The first time we watch a film, we usually don’t know or think about the artistic decisions that were made during its production. For much of film history, most spectators never got a chance to learn much about the making of a specific movie. Today, however, DVD supplements offer “making of” documentaries and voice-over commentaries by the filmmakers. The Internet offers a vast array of clips, articles, and interviews about specific movies’ creation. Let’s examine how choices made by filmmakers lead to artistic results by looking at the production of a single movie.

To See into the Night: Artistic Decisions in the Making of
Collateral

Michael Mann’s
Collateral
was released in 2004. It’s a visually beautiful psychological crime thriller. Set in Los Angeles, it introduces Vincent (Tom Cruise), a mysterious man who hires a cab driver, Max (Jamie Foxx), to drive him to a series of appointments in the course of one night. When Max learns that those appointments are a series of killings, he struggles to break their bargain and escape. But Vincent forces him to carry on as an unwilling getaway driver. In the course of the evening, the two men spar verbally and gradually force each other to confront his flaws.

Mann and his crew made thousands of decisions during the making of
Collateral.
Here we’ll look at five important choices: one that impacted the film’s form and one apiece for our four categories of mise-en-scene, cinematography, editing, and sound.

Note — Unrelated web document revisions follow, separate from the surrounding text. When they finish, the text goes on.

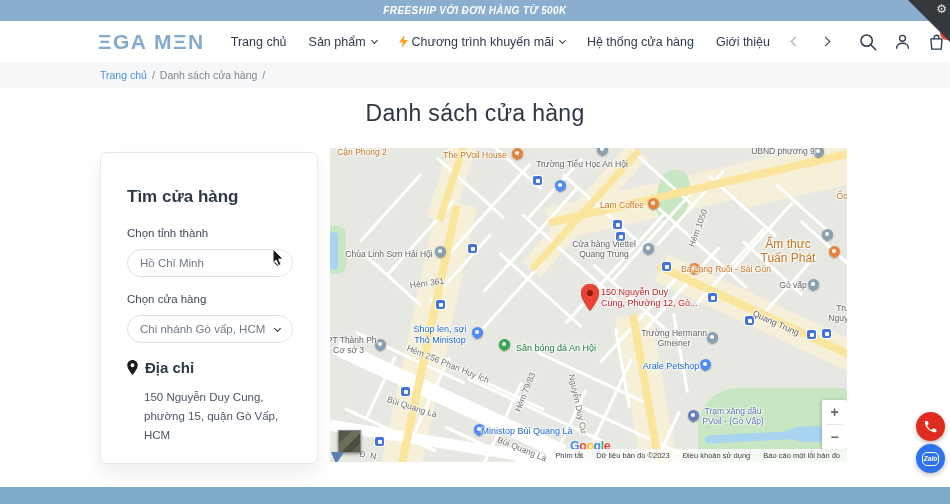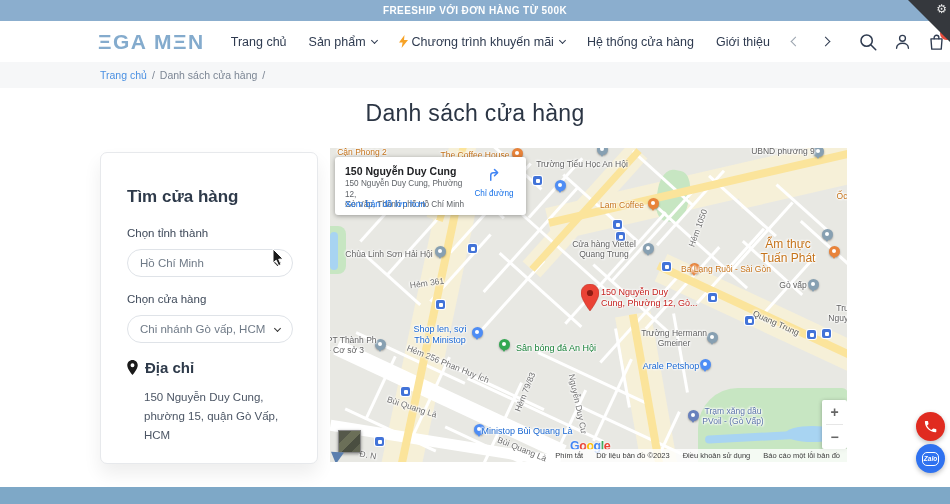--- a/index.html
+++ b/index.html
@@ -9,7 +9,7 @@
   
   #banner { position:absolute; left:0; top:0; width:950px; height:21px; background:#8BAECE;
     display:flex; align-items:center; justify-content:center; }
-  #banner-text { color:#fff; font-size:10px; font-weight:bold; letter-spacing:.4px; }
+  #banner-text { color:#fff; font-size:10px; font-weight:bold; letter-spacing:.4px;font-style:italic; }
   #corner-badge { position:absolute; top:0; right:0; width:0; height:0;
     border-top:42px solid #35383d; border-left:42px solid transparent; z-index:60; }
   #corner-gear { position:absolute; top:2px; right:3px; color:#e8e8e8; font-size:12px; z-index:61; cursor:pointer; }

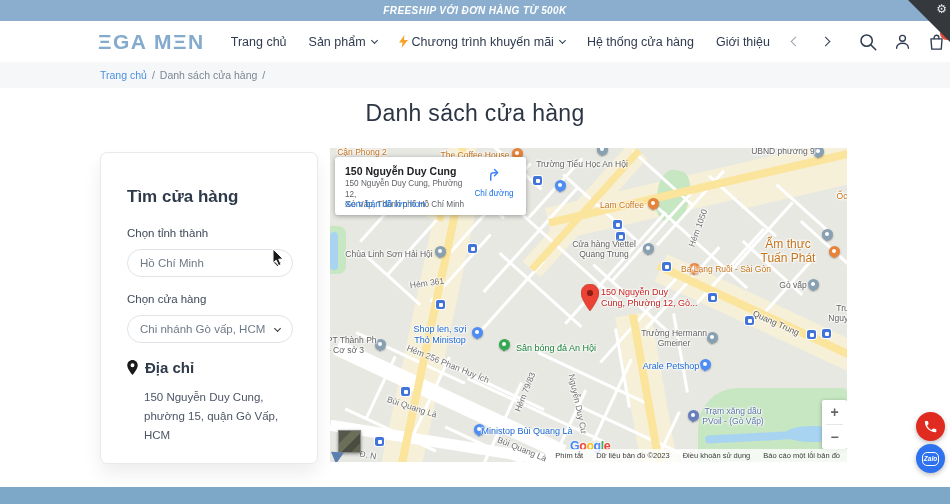--- a/index.html
+++ b/index.html
@@ -338,7 +338,7 @@
         <span class="pin-tail" style="border-top: 5px solid rgb(103, 128, 189);"></span>
       </div>
       <div class="map-label" style="color: rgb(197, 115, 26); font-size: 8.5px; left: 32px; top: 4px; transform: translate(-50%, -50%);">Cận Phong 2</div>
-      <div class="map-label" style="color: rgb(197, 115, 26); font-size: 8.5px; left: 145px; top: 7px; transform: translate(-50%, -50%);">The Coffee House</div>
+      <div class="map-label" style="color: rgb(197, 115, 26); font-size: 8.5px; left: 145px; top: 7px; transform: translate(-50%, -50%);">The PVoil House</div>
       <div class="map-label" style="color: rgb(97, 97, 97); font-size: 8.5px; left: 453px; top: 3px; transform: translate(-50%, -50%);">UBND phường 9</div>
       <div class="map-label" style="color: rgb(97, 97, 97); font-size: 8.5px; left: 252px; top: 16px; transform: translate(-50%, -50%);">Trường Tiểu Học An Hội</div>
       <div class="map-label" style="color: rgb(197, 115, 26); font-size: 8.5px; left: 292px; top: 57px; transform: translate(-50%, -50%);">Lam Coffee</div>

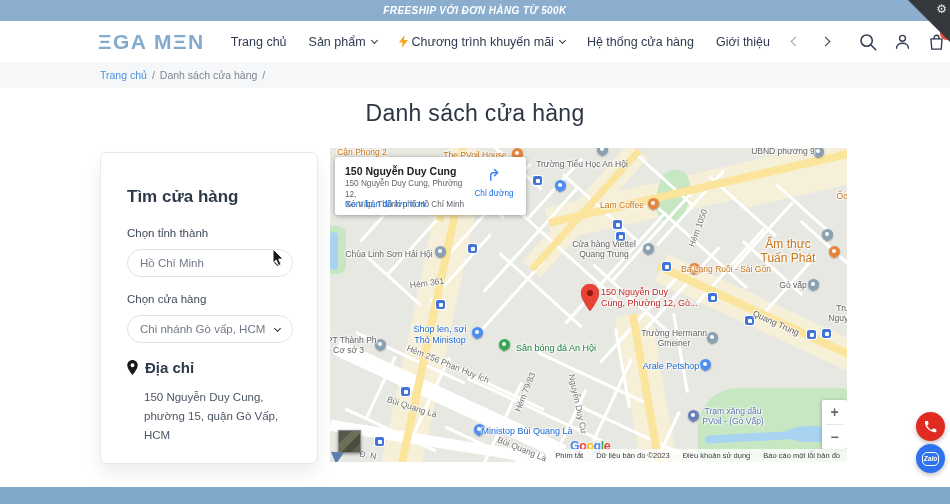--- a/index.html
+++ b/index.html
@@ -382,21 +382,6 @@
     </svg>
   </div>
 
-  <div id="info-window">
-    <div id="iw-left">
-      <div id="iw-title">150 Nguyễn Duy Cung</div>
-      <div id="iw-addr">150 Nguyễn Duy Cung, Phường 12,
-Gò Vấp, Thành phố Hồ Chí Minh</div>
-    </div>
-    <div id="iw-right">
-      <svg width="15" height="15" viewBox="0 0 24 24">
-        <path d="M6 21v-8a4 4 0 0 1 4-4h6" fill="none" stroke="#4285f4" stroke-width="2.4" stroke-linecap="round"></path>
-        <path d="M12 4l5 5-5 5" fill="none" stroke="#4285f4" stroke-width="2.4" stroke-linecap="round" stroke-linejoin="round"></path>
-      </svg>
-      <div id="iw-dir-label">Chỉ đường</div>
-    </div>
-    <div id="iw-link">Xem bản đồ lớn hơn</div>
-  </div>
 
   <div id="zoom-ctrl">
     <div class="zbtn">+</div>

Scriptwriter Stuart Beattie originally set
Collateral
in New York City. Max was to be portrayed as a loser, hiding from the world in his cab and getting little out of life. Vincent was to goad him about his failures until Max had finally had enough and stood up to him. Once Mann came on board as director, he made numerous changes. The setting was changed to Los Angeles. Max became less a loser and more a laid-back, intelligent man content to observe the world from behind a steering wheel and to interact with his passengers, endlessly delaying his plans to start his own limousine service. The story largely consists of this pair interacting, so Mann’s decision to change Max’s traits altered the nature of the conflict between them. Moments of reluctant mutual respect and even hints of friendship complicate their relationship. This more appealing Max becomes our point-of-view figure for most of the film. Unusually for a film about a professional killer, we don’t see the first murder but stay with Max in the cab until the shocking moment when the body falls onto his cab roof.

The switch to Los Angeles profoundly affected many aspects of the film’s style. For Mann, one of the attractions was that this tale of a random crossing of destinies took place almost entirely at night, from 6:04
P.M
. to 4:20
A.M
. He wanted to portray the atmospheric Los Angeles night, where haze and cloud cover reflect the artificial lights of the city back to the huge, flat grid of streets. According to one of the cinematographers, Paul Cameron, “The goal was to make the L.A. night as much of a character in the story as Vincent and Max were.”